Modern Art and an Exclusive Evening Programme

A painting by Pierre Soulages from the artist’s private collection (estimate: 800,000-1,200,000 euros, hammer price: 1,400,000 euros), a Cartier bracelet along with a private viewing of the crown jewels of France in the Palais du Louvre (estimate: 40,000-60,000 euros, hammer price: 90,000 euros), an elegant carrying trunk by Louis Vuitton – containing exquisite fragrances selected by the highest bidder (estimate: 30,000-50,000 euros, hammer price: 30,000 euros). At first glance, no one would assume that a museum is behind such an offer.
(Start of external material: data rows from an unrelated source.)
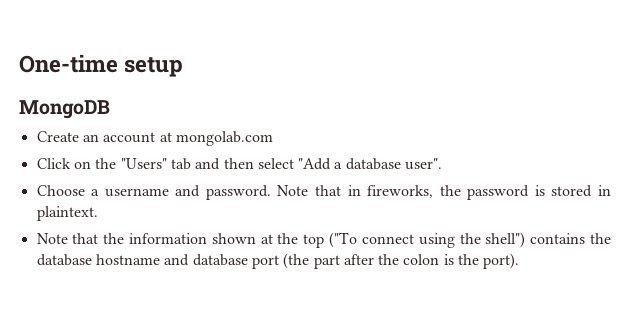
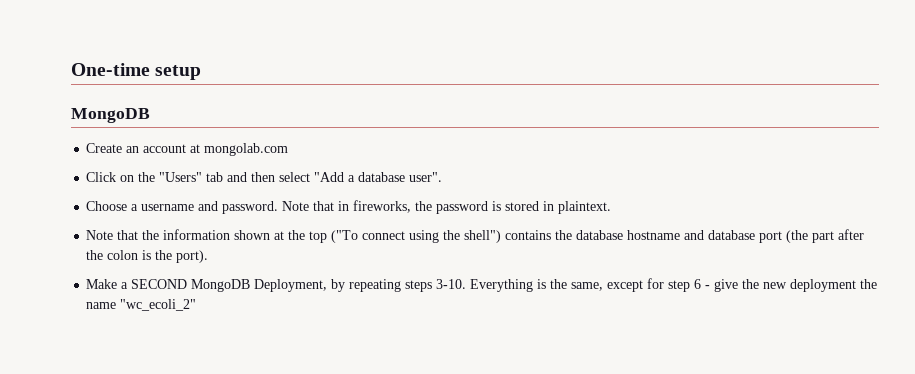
+ Make a SECOND MongoDB Deployment, by repeating steps 3-10. Everything is the same, except for step 6 - give the new deployment the name "wc_ecoli_2"

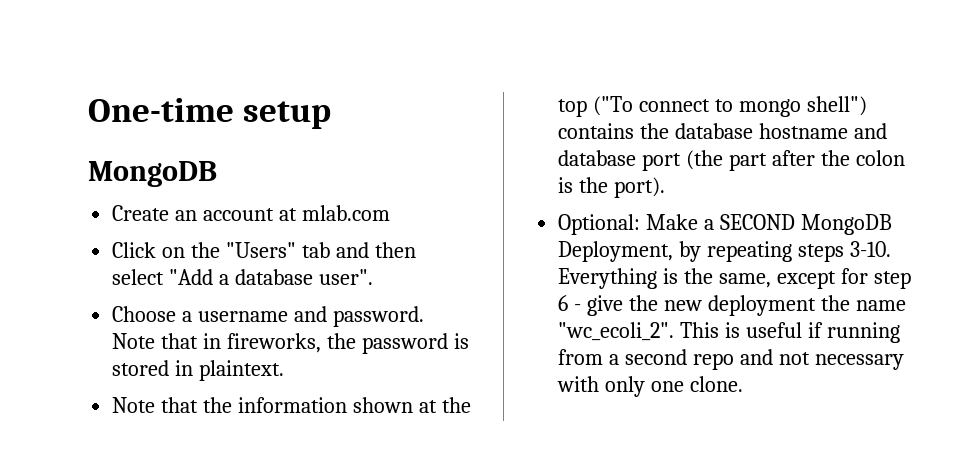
- Create an account at mongolab.com
+ Create an account at mlab.com
- Note that the information shown at the top ("To connect using the shell") contains the database hostname and database port (the part after the colon is the port).
+ Note that the information shown at the top ("To connect to mongo shell") contains the database hostname and database port (the part after the colon is the port).
- Make a SECOND MongoDB Deployment, by repeating steps 3-10.
+ Optional: Make a SECOND MongoDB Deployment, by repeating steps 3-10.
- Everything is the same, except for step 6 - give the new deployment the name "wc_ecoli_2"
+ Everything is the same, except for step 6 - give the new deployment the name "wc_ecoli_2". This is useful if running from a second repo and not necessary with only one clone.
But Jean-Luc Martinez, the director of the Louvre, emphasised in an interview how important it is for him to work with contemporary artist – and, of course, with “patrons” such as Cartier and Luis Vuitton.

If you want to see the Mona Lisa, you should purchase a high-quality coffee table book. In the Louvre you’ll rather see the back of the heads of other visitors. Or you can buy an exclusive event at auction: eye to eye with Leonardo da Vinci’s portrait, without any glass between you and the picture taken down from the wall – and, most importantly, without annoying tourists. Photo: Pueri Jason Scott / CC BY-SA 3.0

The auction also offered events of a kind that we’re familiar with from celebrity events, a dinner with a famous actor or an afternoon with you-know-who. Always for a good cause and a bit of publicity. At the Louvre, such an offer sounds like this:

  • Lot 1: A magical evening by torch light. A tour through the awe-inspiring halls at night, with friends and led by an art historian. The (battery-powered) torches are rather meant to create a special ambiance than to lower electricity costs. Estimate: 10,000-30,000 euros, hammer price: 38,000 euros.
  • Lot 3: Walk on the Louvre’s roofs and enjoy the view of the City of Love with artist JR (and the museum’s fire brigade for your safety). Estimate: 6,000-12,000 euros, hammer price: 42,000 euros.
  • Lot 7: A private concert in the Salle des Caryatides. Estimate: 10,000-30,000 euros, hammer price: 42,000 euros.
  • Lot 9: Once-in-a-lifetime opportunity to stand alone in front of the Mona Lisa – but the painting is taken down from the wall and removed from its glass case. There is no more intimate way for non-restorers to enjoy the legendary painting in a legal way. Estimate: 10,000-30,000 euros, hammer price: 80,000 euros.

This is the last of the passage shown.